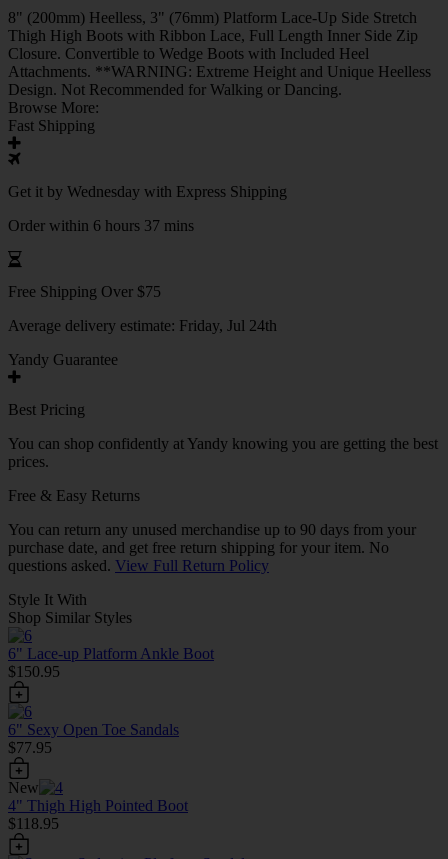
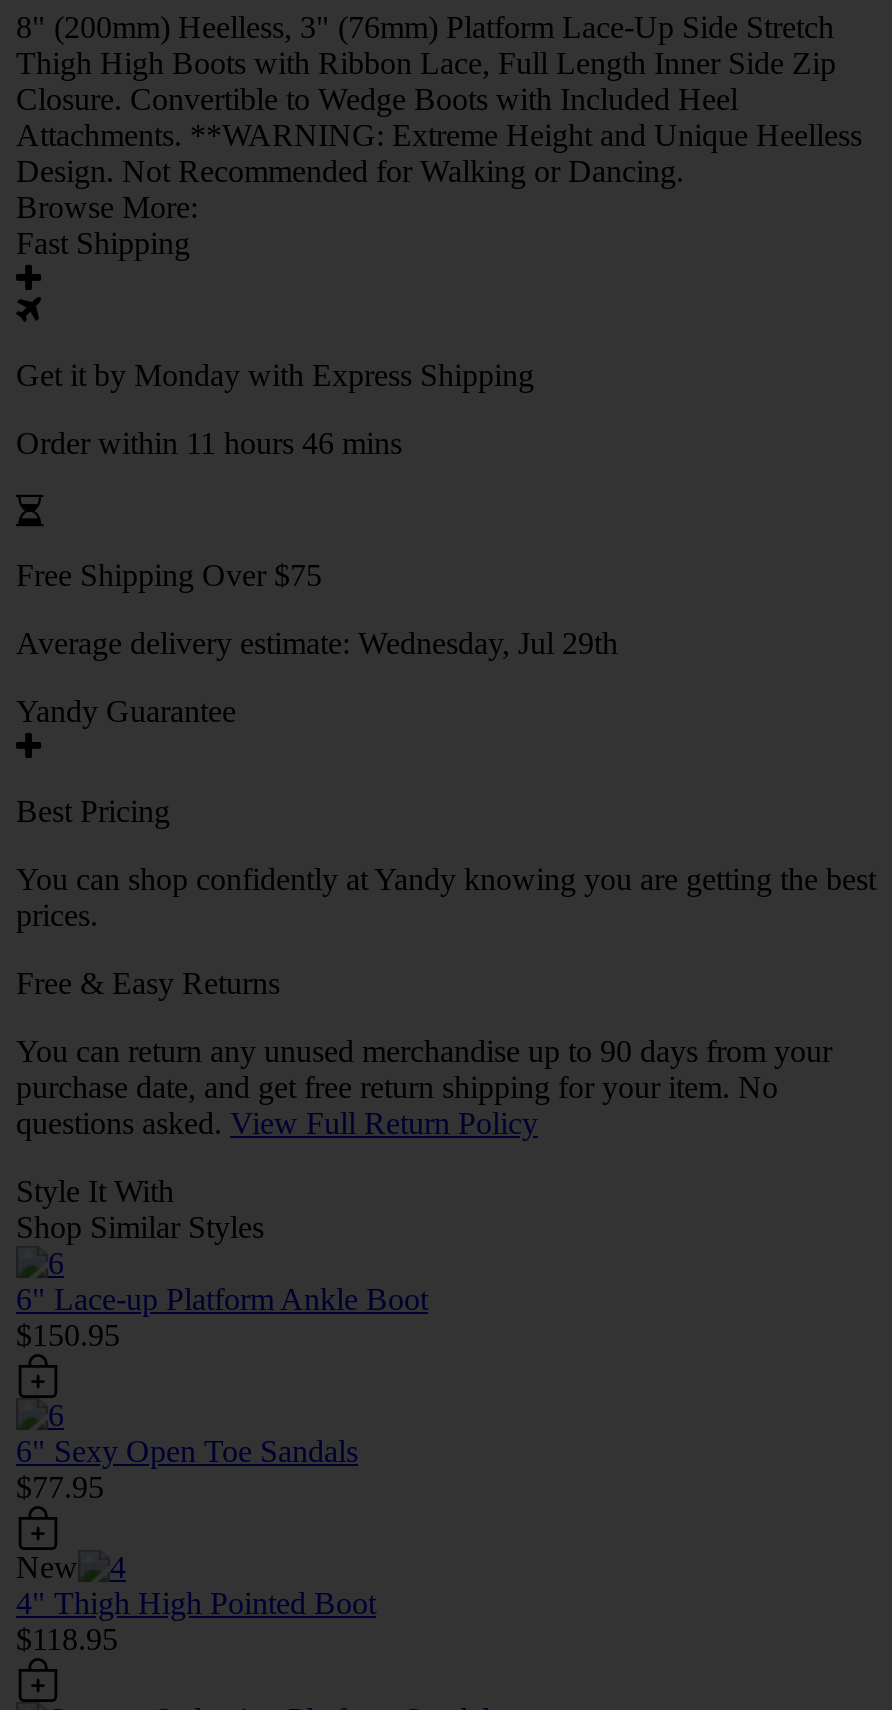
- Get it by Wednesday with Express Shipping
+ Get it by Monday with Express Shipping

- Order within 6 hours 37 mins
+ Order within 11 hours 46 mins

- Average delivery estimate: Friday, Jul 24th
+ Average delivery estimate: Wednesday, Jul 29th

* * *

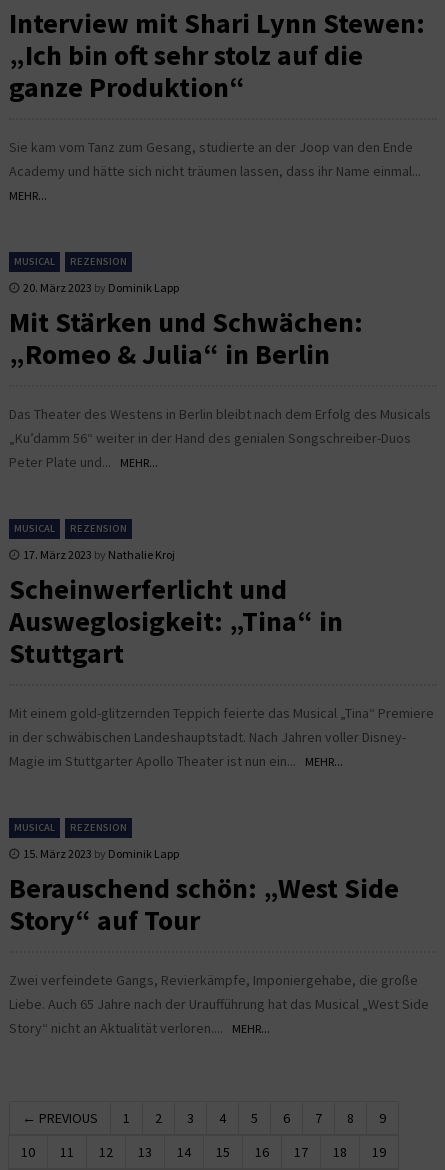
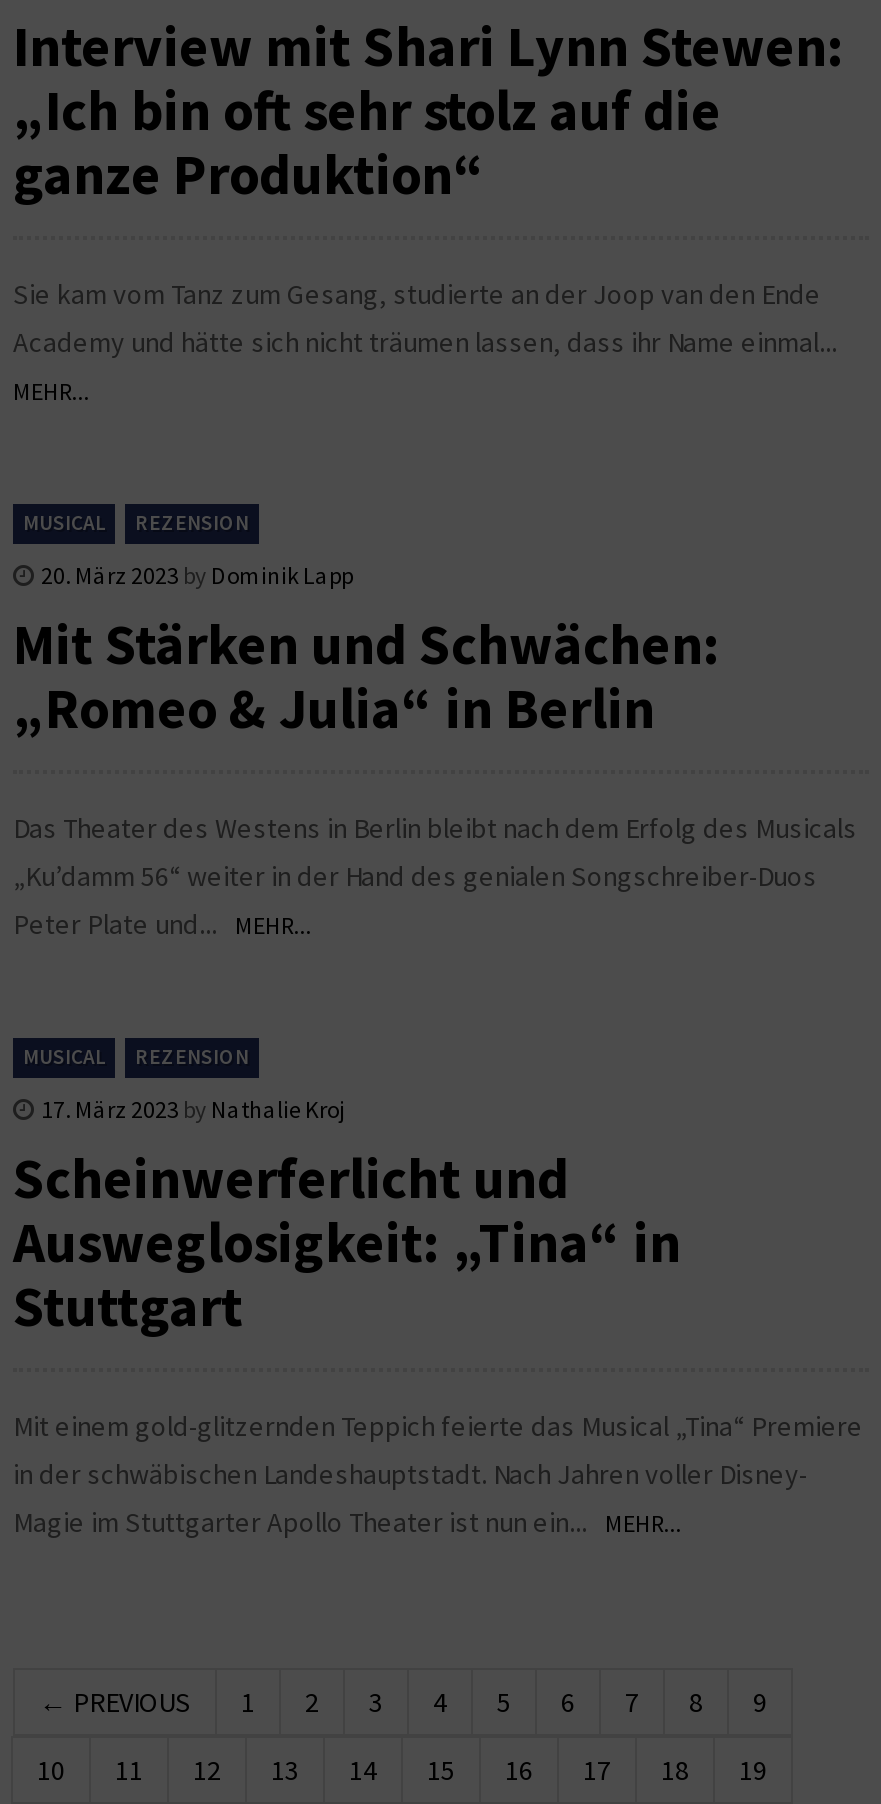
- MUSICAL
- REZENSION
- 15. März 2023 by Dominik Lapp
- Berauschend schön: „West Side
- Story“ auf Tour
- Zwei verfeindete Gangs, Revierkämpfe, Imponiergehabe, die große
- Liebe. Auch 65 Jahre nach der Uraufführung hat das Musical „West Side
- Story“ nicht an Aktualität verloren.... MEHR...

* * *

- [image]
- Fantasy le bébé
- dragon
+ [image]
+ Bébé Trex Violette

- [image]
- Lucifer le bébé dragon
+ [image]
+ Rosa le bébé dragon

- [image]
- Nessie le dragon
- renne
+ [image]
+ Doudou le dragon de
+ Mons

**Goal of the exercise:**
Return exactly, and only, the lines above starting at the line that contains "- Get it by Wednesday with Express Shipping" and ending at the line that contains "Wednesday, Jul 29th".

**Result of the exercise:**
- Get it by Wednesday with Express Shipping
+ Get it by Monday with Express Shipping

- Order within 6 hours 37 mins
+ Order within 11 hours 46 mins

- Average delivery estimate: Friday, Jul 24th
+ Average delivery estimate: Wednesday, Jul 29th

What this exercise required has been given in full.